====== Task inputs
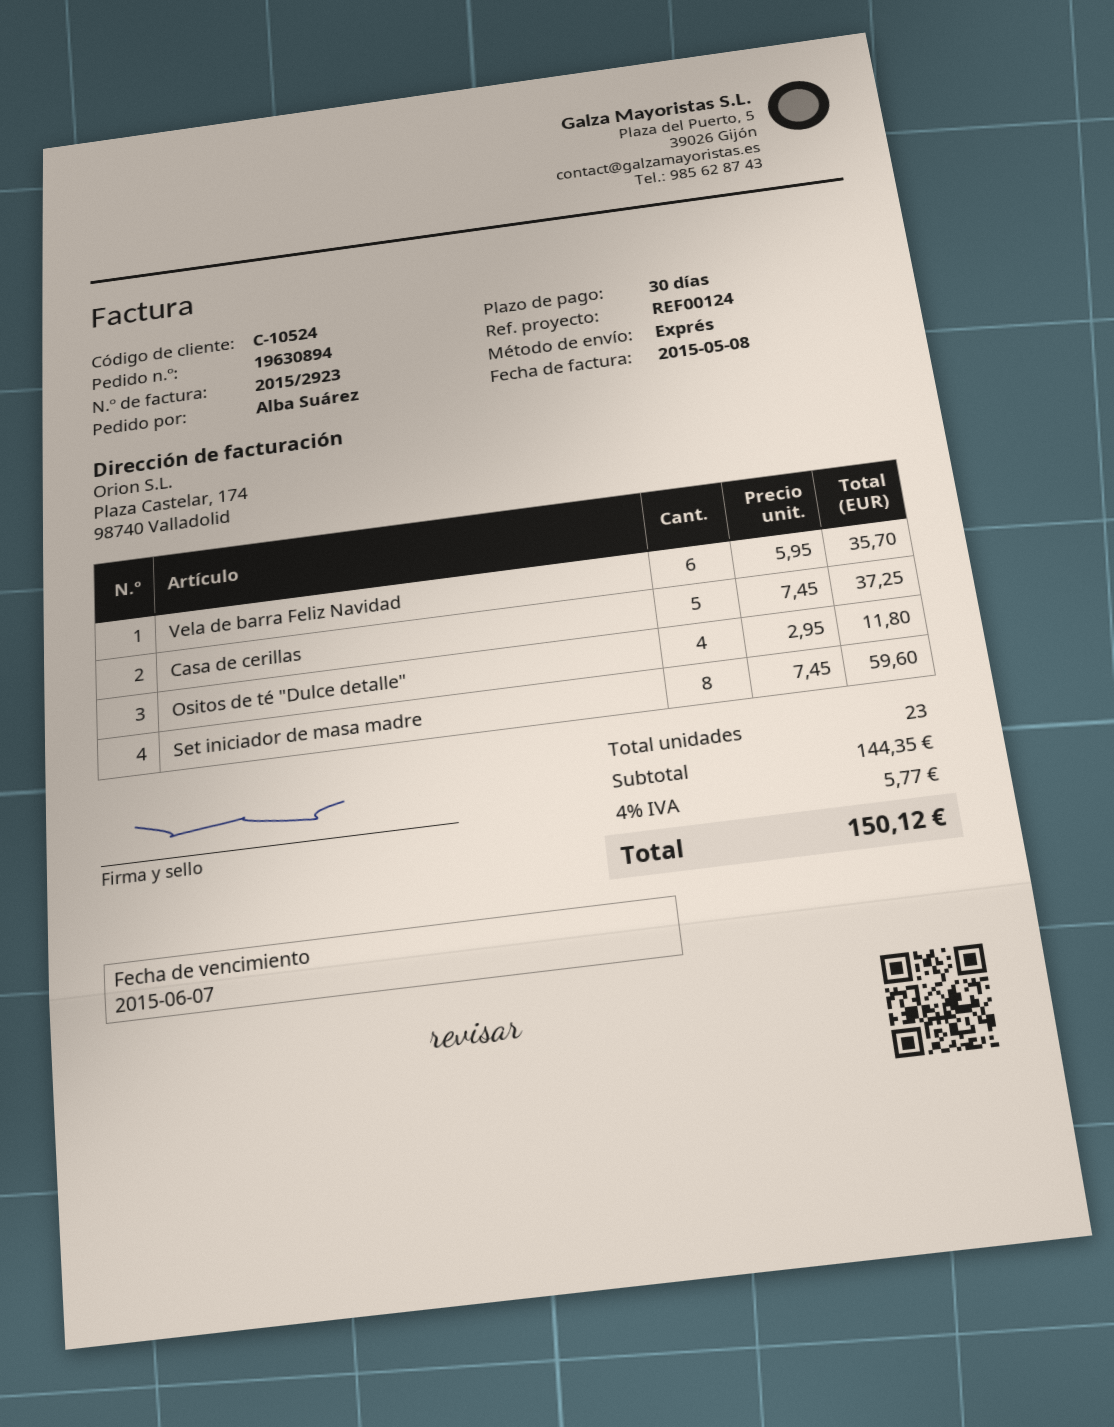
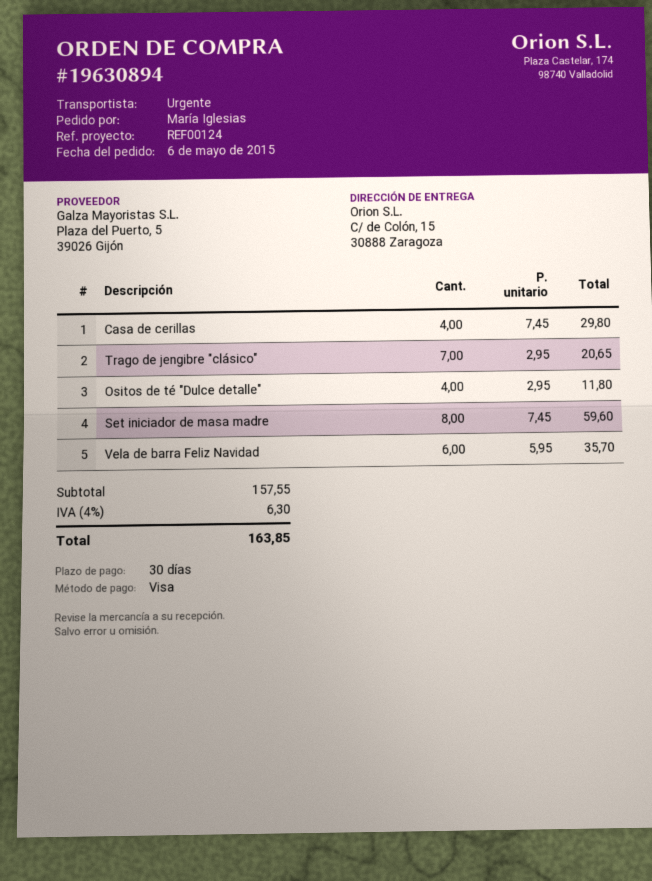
ordered by: Alba Suárez -> María Iglesias
Casa de cerillas: 5 x 7.45 = 37.25 -> 4 x 7.45 = 29.80
Trago de jengibre "clásico": none -> 7 x 2.95 = 20.65
subtotal: 144.35 -> 157.55
tax: 4% = 5.77 -> 4% = 6.30
total: 150.12 -> 163.85

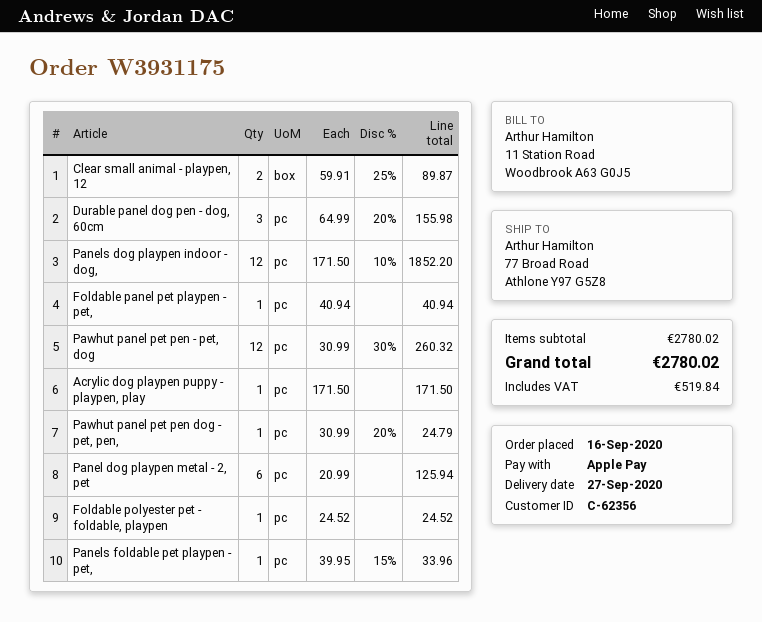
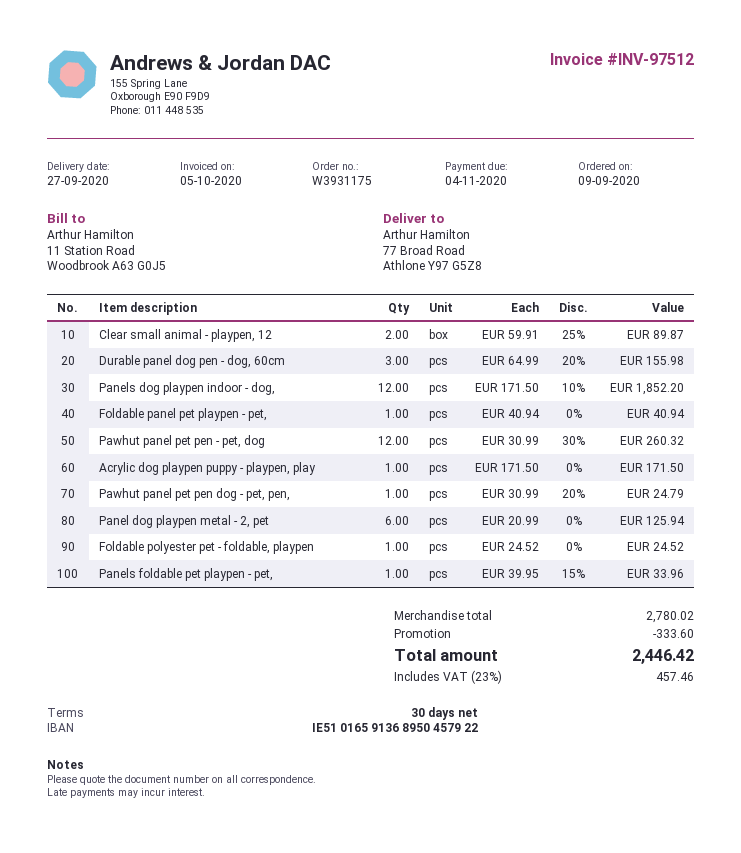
order date: 2020-09-16 -> 2020-09-09
discount: none -> 333.60
tax: 519.84 -> 457.46
total: 2780.02 -> 2446.42

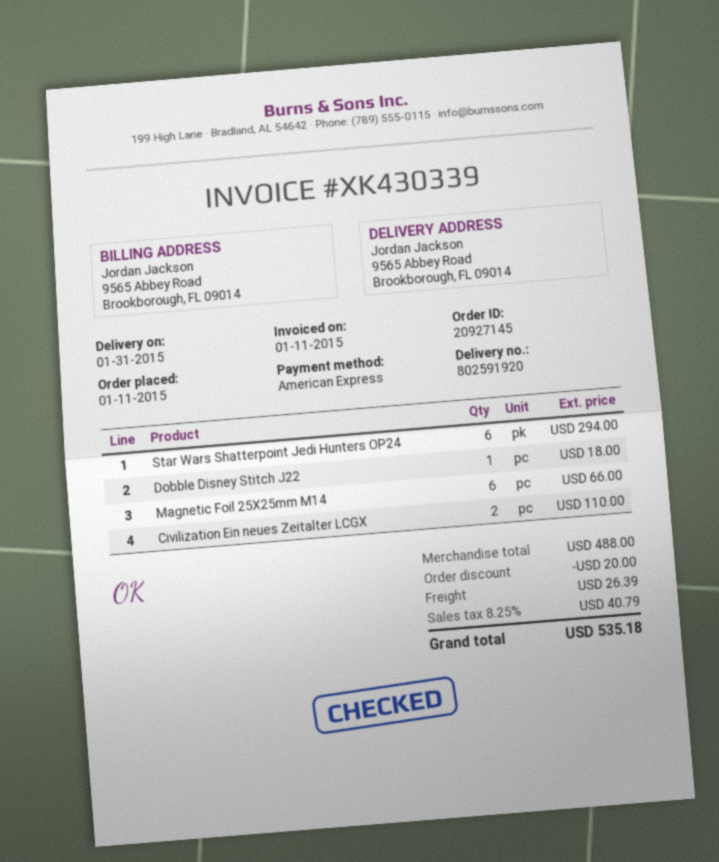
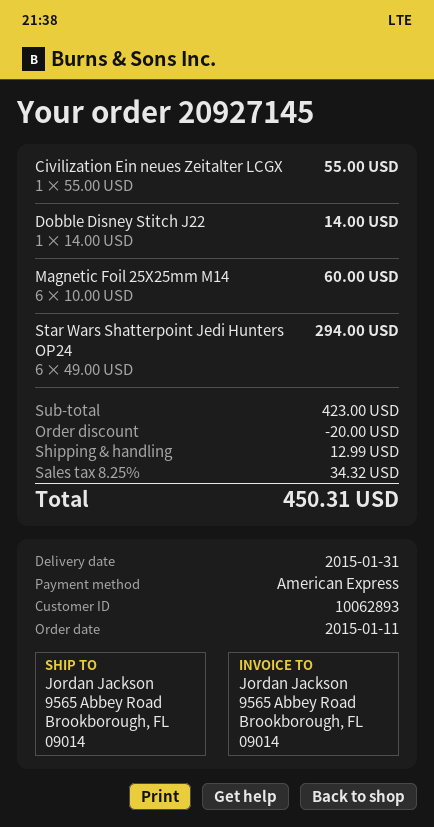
Dobble Disney Stitch J22: 1 for 18.00 -> 1 for 14.00
Magnetic Foil 25X25mm M14: 6 for 66.00 -> 6 for 60.00
Civilization Ein neues Zeitalter LCGX: 2 for 110.00 -> 1 for 55.00
subtotal: 488.00 -> 423.00
shipping: 26.39 -> 12.99
tax: 8.25% = 40.79 -> 8.25% = 34.32
total: 535.18 -> 450.31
============
**Required work**
Only the lines from the beginning of the records through the line bearing "Dobble Disney Stitch" belong in the answer, copied word for word with pictures left out.

**Solution for this task**
ordered by: Alba Suárez -> María Iglesias
Casa de cerillas: 5 x 7.45 = 37.25 -> 4 x 7.45 = 29.80
Trago de jengibre "clásico": none -> 7 x 2.95 = 20.65
subtotal: 144.35 -> 157.55
tax: 4% = 5.77 -> 4% = 6.30
total: 150.12 -> 163.85

order date: 2020-09-16 -> 2020-09-09
discount: none -> 333.60
tax: 519.84 -> 457.46
total: 2780.02 -> 2446.42

Dobble Disney Stitch J22: 1 for 18.00 -> 1 for 14.00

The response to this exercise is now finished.